• EXERCISE GOAL: From the entries below, return exactly the lines beginning at the one that contains "0; top: 7px;" and ending at the one that contains "<div>payroll expenses and", both of them included, and only those lines.

[[ EXERCISE INPUTS, beginning ]]

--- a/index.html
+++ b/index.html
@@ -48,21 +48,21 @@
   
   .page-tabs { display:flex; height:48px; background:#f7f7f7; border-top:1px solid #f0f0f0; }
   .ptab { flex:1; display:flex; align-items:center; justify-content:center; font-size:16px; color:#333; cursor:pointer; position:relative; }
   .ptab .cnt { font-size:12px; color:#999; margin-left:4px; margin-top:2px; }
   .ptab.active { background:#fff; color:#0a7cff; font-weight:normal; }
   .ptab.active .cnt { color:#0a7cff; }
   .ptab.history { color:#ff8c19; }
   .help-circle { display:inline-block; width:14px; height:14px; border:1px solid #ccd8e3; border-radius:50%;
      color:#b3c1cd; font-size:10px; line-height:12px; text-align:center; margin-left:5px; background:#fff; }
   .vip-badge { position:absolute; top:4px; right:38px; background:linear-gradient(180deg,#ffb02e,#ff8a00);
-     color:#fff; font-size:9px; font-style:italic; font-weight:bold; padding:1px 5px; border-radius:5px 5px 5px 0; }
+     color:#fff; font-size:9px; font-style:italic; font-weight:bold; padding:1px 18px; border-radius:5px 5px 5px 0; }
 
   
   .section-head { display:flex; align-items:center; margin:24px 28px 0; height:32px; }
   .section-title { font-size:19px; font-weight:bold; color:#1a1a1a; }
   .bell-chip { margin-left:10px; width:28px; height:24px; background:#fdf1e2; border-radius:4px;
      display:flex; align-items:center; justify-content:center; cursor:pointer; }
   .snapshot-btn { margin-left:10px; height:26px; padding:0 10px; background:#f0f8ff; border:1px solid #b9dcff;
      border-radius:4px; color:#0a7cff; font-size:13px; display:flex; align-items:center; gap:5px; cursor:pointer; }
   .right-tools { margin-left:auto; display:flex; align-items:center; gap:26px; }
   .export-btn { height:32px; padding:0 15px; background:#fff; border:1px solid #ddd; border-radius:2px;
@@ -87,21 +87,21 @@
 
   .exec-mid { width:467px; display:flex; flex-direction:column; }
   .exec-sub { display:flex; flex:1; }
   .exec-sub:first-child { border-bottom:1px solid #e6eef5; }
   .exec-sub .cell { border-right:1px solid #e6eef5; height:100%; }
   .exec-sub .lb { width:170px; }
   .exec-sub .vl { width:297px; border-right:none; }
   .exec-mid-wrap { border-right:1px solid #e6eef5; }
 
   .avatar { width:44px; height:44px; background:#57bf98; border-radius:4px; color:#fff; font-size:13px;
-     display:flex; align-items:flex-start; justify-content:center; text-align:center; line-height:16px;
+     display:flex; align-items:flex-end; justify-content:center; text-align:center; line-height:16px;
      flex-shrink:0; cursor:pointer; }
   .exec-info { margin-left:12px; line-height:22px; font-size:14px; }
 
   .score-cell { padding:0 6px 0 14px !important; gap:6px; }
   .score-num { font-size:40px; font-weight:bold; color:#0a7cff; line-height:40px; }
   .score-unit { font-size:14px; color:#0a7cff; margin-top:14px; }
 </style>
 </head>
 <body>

[[ EXERCISE INPUTS, end ]]
[[ EXERCISE INPUTS, beginning ]]

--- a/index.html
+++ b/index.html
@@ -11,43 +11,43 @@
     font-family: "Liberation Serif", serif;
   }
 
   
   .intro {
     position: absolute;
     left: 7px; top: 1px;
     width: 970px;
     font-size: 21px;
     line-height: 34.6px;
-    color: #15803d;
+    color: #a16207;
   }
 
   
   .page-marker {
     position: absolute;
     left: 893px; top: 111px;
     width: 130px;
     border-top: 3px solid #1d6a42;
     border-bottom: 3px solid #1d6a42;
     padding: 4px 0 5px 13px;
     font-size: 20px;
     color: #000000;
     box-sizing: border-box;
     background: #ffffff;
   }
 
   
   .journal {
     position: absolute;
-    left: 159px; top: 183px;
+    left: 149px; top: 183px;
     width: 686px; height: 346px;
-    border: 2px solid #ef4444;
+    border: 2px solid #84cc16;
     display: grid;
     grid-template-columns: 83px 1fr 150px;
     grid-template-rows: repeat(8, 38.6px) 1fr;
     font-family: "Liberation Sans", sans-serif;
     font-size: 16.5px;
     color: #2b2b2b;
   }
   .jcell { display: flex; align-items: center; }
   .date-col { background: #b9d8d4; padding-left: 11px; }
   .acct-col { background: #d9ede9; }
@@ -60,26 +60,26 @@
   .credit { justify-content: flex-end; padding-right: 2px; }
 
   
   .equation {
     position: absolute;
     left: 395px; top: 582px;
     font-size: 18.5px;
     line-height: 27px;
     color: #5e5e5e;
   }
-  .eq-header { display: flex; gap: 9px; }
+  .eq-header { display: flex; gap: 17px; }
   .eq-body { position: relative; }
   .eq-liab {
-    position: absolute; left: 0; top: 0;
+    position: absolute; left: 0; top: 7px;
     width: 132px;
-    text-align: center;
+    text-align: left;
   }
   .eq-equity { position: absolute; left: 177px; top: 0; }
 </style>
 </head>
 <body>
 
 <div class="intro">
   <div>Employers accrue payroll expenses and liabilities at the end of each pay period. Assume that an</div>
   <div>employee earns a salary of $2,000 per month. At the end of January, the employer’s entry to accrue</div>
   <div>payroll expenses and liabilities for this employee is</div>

[[ EXERCISE INPUTS, end ]]

• EXERCISE SOLUTION:
+    position: absolute; left: 0; top: 7px;
     width: 132px;
-    text-align: center;
+    text-align: left;
   }
   .eq-equity { position: absolute; left: 177px; top: 0; }
 </style>
 </head>
 <body>
 
 <div class="intro">
   <div>Employers accrue payroll expenses and liabilities at the end of each pay period. Assume that an</div>
   <div>employee earns a salary of $2,000 per month. At the end of January, the employer’s entry to accrue</div>
   <div>payroll expenses and liabilities for this employee is</div>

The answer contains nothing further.